Dataset records:
=-=-=-=-=

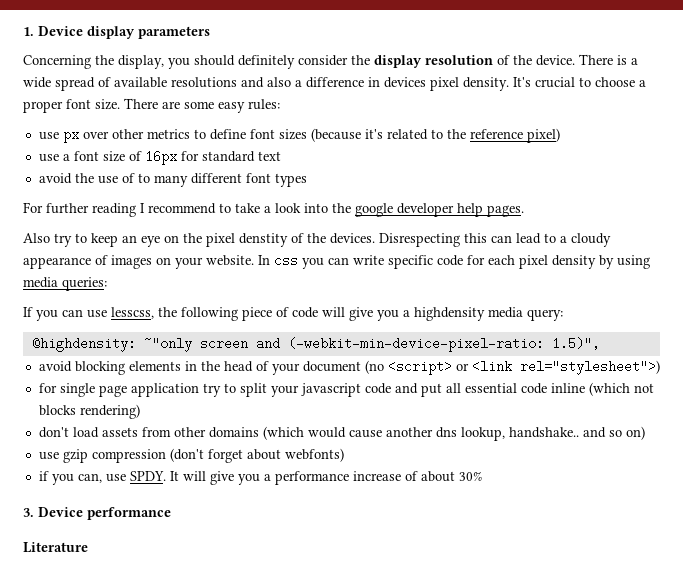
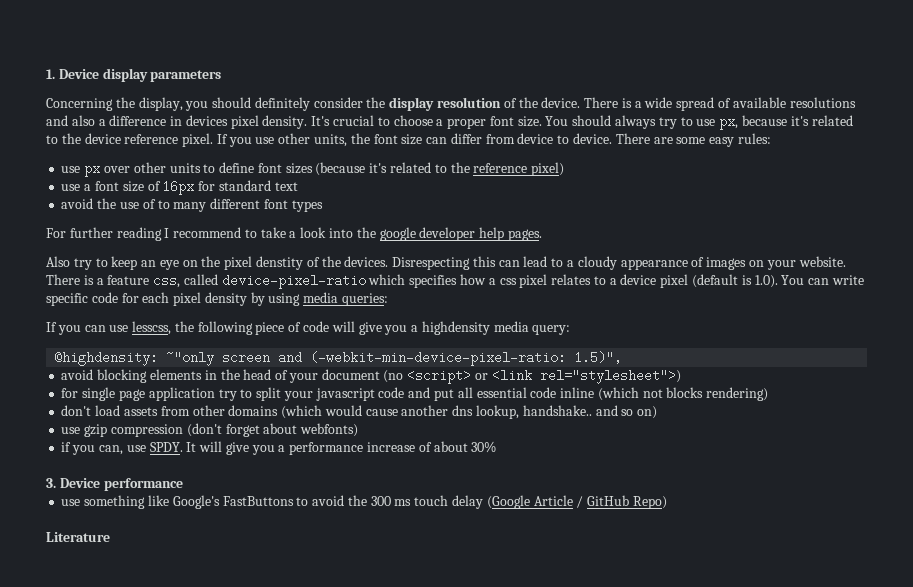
+ You should always try to use px, because it's related to the device reference pixel. If you use other units, the font size can differ from device to device.
- use px over other metrics to define font sizes (because it's related to the reference pixel)
+ use px over other units to define font sizes (because it's related to the reference pixel)
- In css you can write specific code for each pixel density by using media queries:
+ There is a feature css, called device-pixel-ratio which specifies how a css pixel relates to a device pixel (default is 1.0). You can write specific code for each pixel density by using media queries:
+ use something like Google's FastButtons to avoid the 300 ms touch delay (Google Article / GitHub Repo)

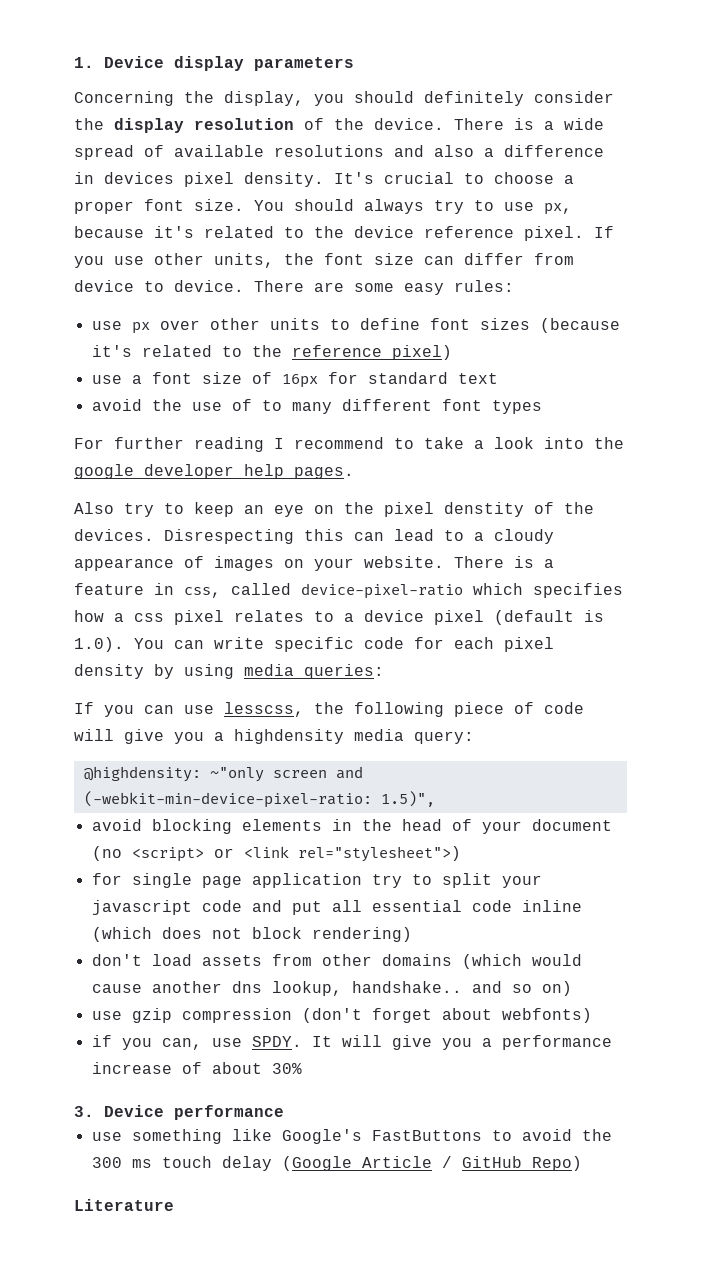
- There is a feature css, called device-pixel-ratio which specifies how a css pixel relates to a device pixel (default is 1.0). You can write specific code for each pixel density by using media queries:
+ There is a feature in css, called device-pixel-ratio which specifies how a css pixel relates to a device pixel (default is 1.0). You can write specific code for each pixel density by using media queries:
- for single page application try to split your javascript code and put all essential code inline (which not blocks rendering)
+ for single page application try to split your javascript code and put all essential code inline (which does not block rendering)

=-=-=-=-=

TASK STATEMENT
Return every line shown above without changing a word, and skip the pictures.

FINAL ANSWER
+ You should always try to use px, because it's related to the device reference pixel. If you use other units, the font size can differ from device to device.
- use px over other metrics to define font sizes (because it's related to the reference pixel)
+ use px over other units to define font sizes (because it's related to the reference pixel)
- In css you can write specific code for each pixel density by using media queries:
+ There is a feature css, called device-pixel-ratio which specifies how a css pixel relates to a device pixel (default is 1.0). You can write specific code for each pixel density by using media queries:
+ use something like Google's FastButtons to avoid the 300 ms touch delay (Google Article / GitHub Repo)

- There is a feature css, called device-pixel-ratio which specifies how a css pixel relates to a device pixel (default is 1.0). You can write specific code for each pixel density by using media queries:
+ There is a feature in css, called device-pixel-ratio which specifies how a css pixel relates to a device pixel (default is 1.0). You can write specific code for each pixel density by using media queries:
- for single page application try to split your javascript code and put all essential code inline (which not blocks rendering)
+ for single page application try to split your javascript code and put all essential code inline (which does not block rendering)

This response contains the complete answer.